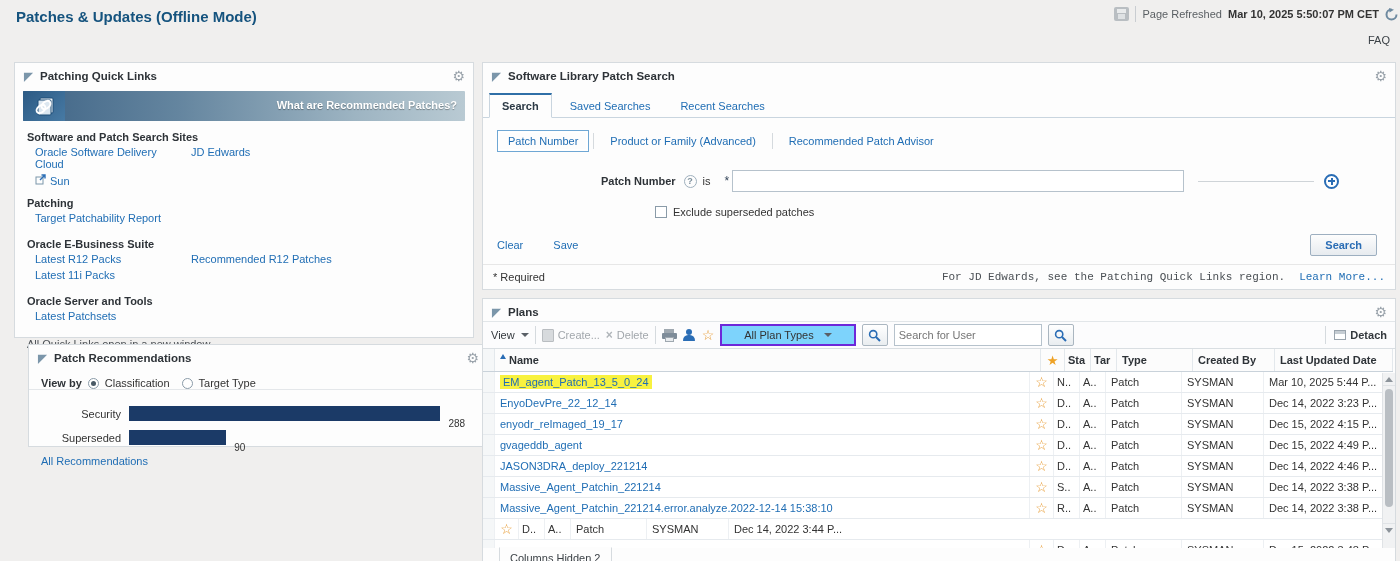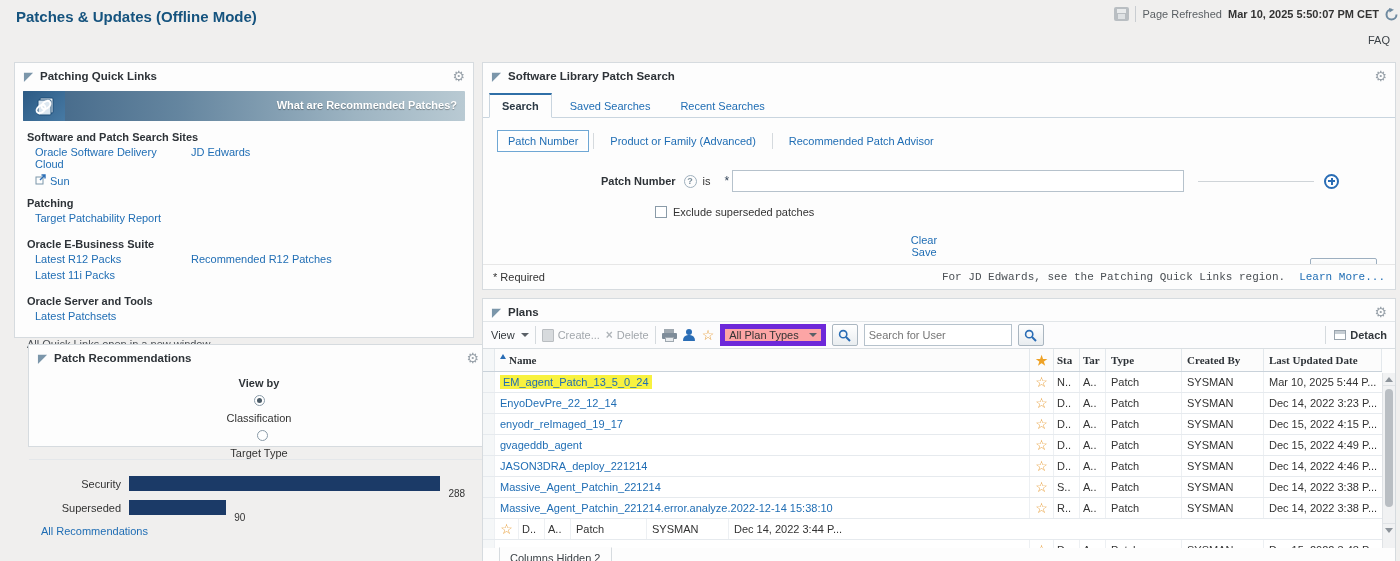--- a/index.html
+++ b/index.html
@@ -39,21 +39,21 @@
   .ql-group { margin-bottom:10px; }
   .ql-heading { font-weight:bold; color:#2e3338; margin-bottom:3px; }
   .ql-cols { display:flex; }
   .ql-col1 { width:152px; padding-left:8px; }
   .ql-col2 { padding-left:12px; }
   .ql-link { display:block; margin-bottom:4px; }
   .ext-row { display:flex; align-items:center; gap:4px; }
   .ql-foot { color:#4a4f54; margin-top:12px; }
 
   
-  .viewby-row { display:flex; align-items:center; gap:6px; padding:8px 10px 0 12px; border-bottom:1px solid #e4e7ea;flex-direction:column; }
+  .viewby-row { display:flex; align-items:center; gap:6px; padding:8px 10px 0 12px; border-bottom:1px solid #e4e7ea; }
   .viewby-label { font-weight:bold; color:#2e3338; }
   .radio { width:11px; height:11px; border:1px solid #8a9ba8; border-radius:50%; background:#fff; position:relative; flex:0 0 auto; }
   .radio.sel:before { content:""; position:absolute; left:2px; top:2px; width:5px; height:5px; border-radius:50%; background:#4a5a66; }
   .chart { padding:8px 12px 2px 4px; }
   .chart-row { display:flex; align-items:center; height:17px; margin:7px 0; }
   .chart-label { width:96px; text-align:right; padding-right:8px; color:#333; }
   .chart-bar-wrap { flex:1; display:flex; align-items:center; }
   .bar { height:15px; background:#1b3a67; }
   .chart-value { margin-left:8px; font-size:10px; color:#333;margin-top:19px; }
   .allrec { display:inline-block; margin:0 0 8px 12px; }
@@ -75,21 +75,21 @@
   .req-star { color:#35465a; margin-right:3px; font-size:12px; }
   .txt-input { height:22px; border:1px solid #b6c2cc; background:#fff; font-family:inherit; font-size:11px; padding:0 4px; }
   .patch-input { width:452px; }
   .add-line { flex:1; height:1px; background:#cfd4d8; margin:0 10px 0 14px; }
   .plus-circle { width:15px; height:15px; border:2px solid #2a6db5; border-radius:50%; position:relative; margin-right:56px; flex:0 0 auto; background:#fff; cursor:pointer; }
   .plus-circle:before, .plus-circle:after { content:""; position:absolute; background:#2a6db5; }
   .plus-circle:before { left:2px; top:4.5px; width:7px; height:2px; }
   .plus-circle:after { left:4.5px; top:2px; width:2px; height:7px; }
   .cb-row { display:flex; align-items:center; gap:6px; margin:14px 0 0 172px; }
   .checkbox { width:12px; height:12px; border:1px solid #8a9ba8; background:#fff; flex:0 0 auto; cursor:pointer; }
-  .action-row { display:flex; align-items:center; margin:16px 14px 0 14px;flex-direction:column; }
+  .action-row { display:flex; align-items:center; margin:16px 14px 0 14px; }
   .action-row .lnk { margin-right:30px; }
   .btn { background:linear-gradient(#fdfdfd,#e7ebef); border:1px solid #9dafc0; border-radius:2px;
     color:#2a6db5; font-weight:bold; font-size:11px; padding:4px 14px; cursor:pointer; font-family:inherit; }
   .search-footer { position:absolute; left:0; right:0; bottom:0; border-top:1px solid #e7e7e7;
     display:flex; align-items:center; justify-content:space-between; padding:6px 10px; background:#fdfdfd; }
   .foot-right { display:flex; align-items:center; gap:14px; color:#4a4f54;font-family:Liberation Mono, monospace; }
 
   
   .toolbar { display:flex; align-items:center; gap:6px; padding:3px 8px; border-top:1px solid #e2e6e9; border-bottom:1px solid #d9dee2; background:#fcfcfd; height:28px; }
   .tb-sep { width:1px; height:18px; background:#d5dade; }
@@ -100,21 +100,21 @@
   .x-icon { color:#b0b5ba; font-weight:bold; font-size:12px; }
   .printer-icon { width:15px; height:13px; position:relative; }
   .printer-icon .p1 { position:absolute; left:2px; top:0; width:10px; height:4px; background:#9fa8b0; }
   .printer-icon .p2 { position:absolute; left:0; top:4px; width:15px; height:6px; background:#7e8c99; border-radius:1px; }
   .printer-icon .p3 { position:absolute; left:3px; top:8px; width:9px; height:5px; background:#e8ebee; border:1px solid #9fa8b0; }
   .person-icon { width:13px; height:13px; position:relative; }
   .person-icon:before { content:""; position:absolute; left:3.5px; top:0; width:6px; height:6px; border-radius:50%; background:#2a6db5; }
   .person-icon:after { content:""; position:absolute; left:0.5px; top:6.5px; width:12px; height:6px; border-radius:6px 6px 1px 1px; background:#2a6db5; }
   .star-outline { color:#e79b33; font-size:14px; line-height:1; cursor:pointer; }
   .star-filled { color:#eea226; font-size:13px; line-height:1; }
-  .fake-select { display:flex; align-items:center; gap:8px; border:5px solid #6d28d9; background:#fca5a5; height:22px; padding:0 4px; cursor:pointer; }
+  .fake-select { display:flex; align-items:center; gap:8px; border:2px solid #6d28d9; background:#7dd3fc; height:22px; padding:0 22px; cursor:pointer; }
   .tb-input { width:148px; }
   .mag-btn { width:26px; height:22px; border:1px solid #aab6c0; background:linear-gradient(#fff,#e9edf0); display:flex; align-items:center; justify-content:center; cursor:pointer; border-radius:2px; }
   .detach-wrap { margin-left:auto; display:flex; align-items:center; gap:8px; }
   .detach-icon { width:12px; height:10px; border:1px solid #9aa4ad; background:#fff; position:relative; }
   .detach-icon:before { content:""; position:absolute; left:0; top:0; right:0; height:3px; background:#c6cdd3; }
   .detach-label { font-weight:bold; color:#33383d; }
 
   .ptable { position:relative; }
   .thead { display:flex; align-items:center; height:23px; border-bottom:1px solid #c9d2da; background:#fcfcfc; font-weight:bold; color:#2e3338; }
   .trow { display:flex; align-items:center; height:21px; border-bottom:1px solid #e6eaee; background:#fff; cursor:pointer; }
@@ -363,21 +363,21 @@
     <span class="detach-wrap">
       <span class="tb-sep"></span>
       <span class="tb-item">
         <span class="detach-icon"></span>
         <span class="detach-label">Detach</span>
       </span>
     </span>
   </div>
 
   <div class="ptable">
-    <div class="thead" style="margin-right:13px;font-family:Liberation Serif, serif;">
+    <div class="thead" style="margin-right:2px;">
       <span class="cell c-sel"></span>
       <span class="cell c-name">
         <span class="sort-asc"></span>
         <span>Name</span>
       </span>
       <span class="cell c-star">
           <span class="star-filled">★</span>
         </span>
       <span class="cell c-sta">Sta</span>
       <span class="cell c-tar">Tar</span>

### ACTIVITY
Nothing should appear in the answer except the lines above from the line with "color:#35465a; margin-right:3px; font-size:12px;" through the line with "width:12px; height:12px; border:1px", both included, written out exactly.

### EXERCISE RESULT
   .req-star { color:#35465a; margin-right:3px; font-size:12px; }
   .txt-input { height:22px; border:1px solid #b6c2cc; background:#fff; font-family:inherit; font-size:11px; padding:0 4px; }
   .patch-input { width:452px; }
   .add-line { flex:1; height:1px; background:#cfd4d8; margin:0 10px 0 14px; }
   .plus-circle { width:15px; height:15px; border:2px solid #2a6db5; border-radius:50%; position:relative; margin-right:56px; flex:0 0 auto; background:#fff; cursor:pointer; }
   .plus-circle:before, .plus-circle:after { content:""; position:absolute; background:#2a6db5; }
   .plus-circle:before { left:2px; top:4.5px; width:7px; height:2px; }
   .plus-circle:after { left:4.5px; top:2px; width:2px; height:7px; }
   .cb-row { display:flex; align-items:center; gap:6px; margin:14px 0 0 172px; }
   .checkbox { width:12px; height:12px; border:1px solid #8a9ba8; background:#fff; flex:0 0 auto; cursor:pointer; }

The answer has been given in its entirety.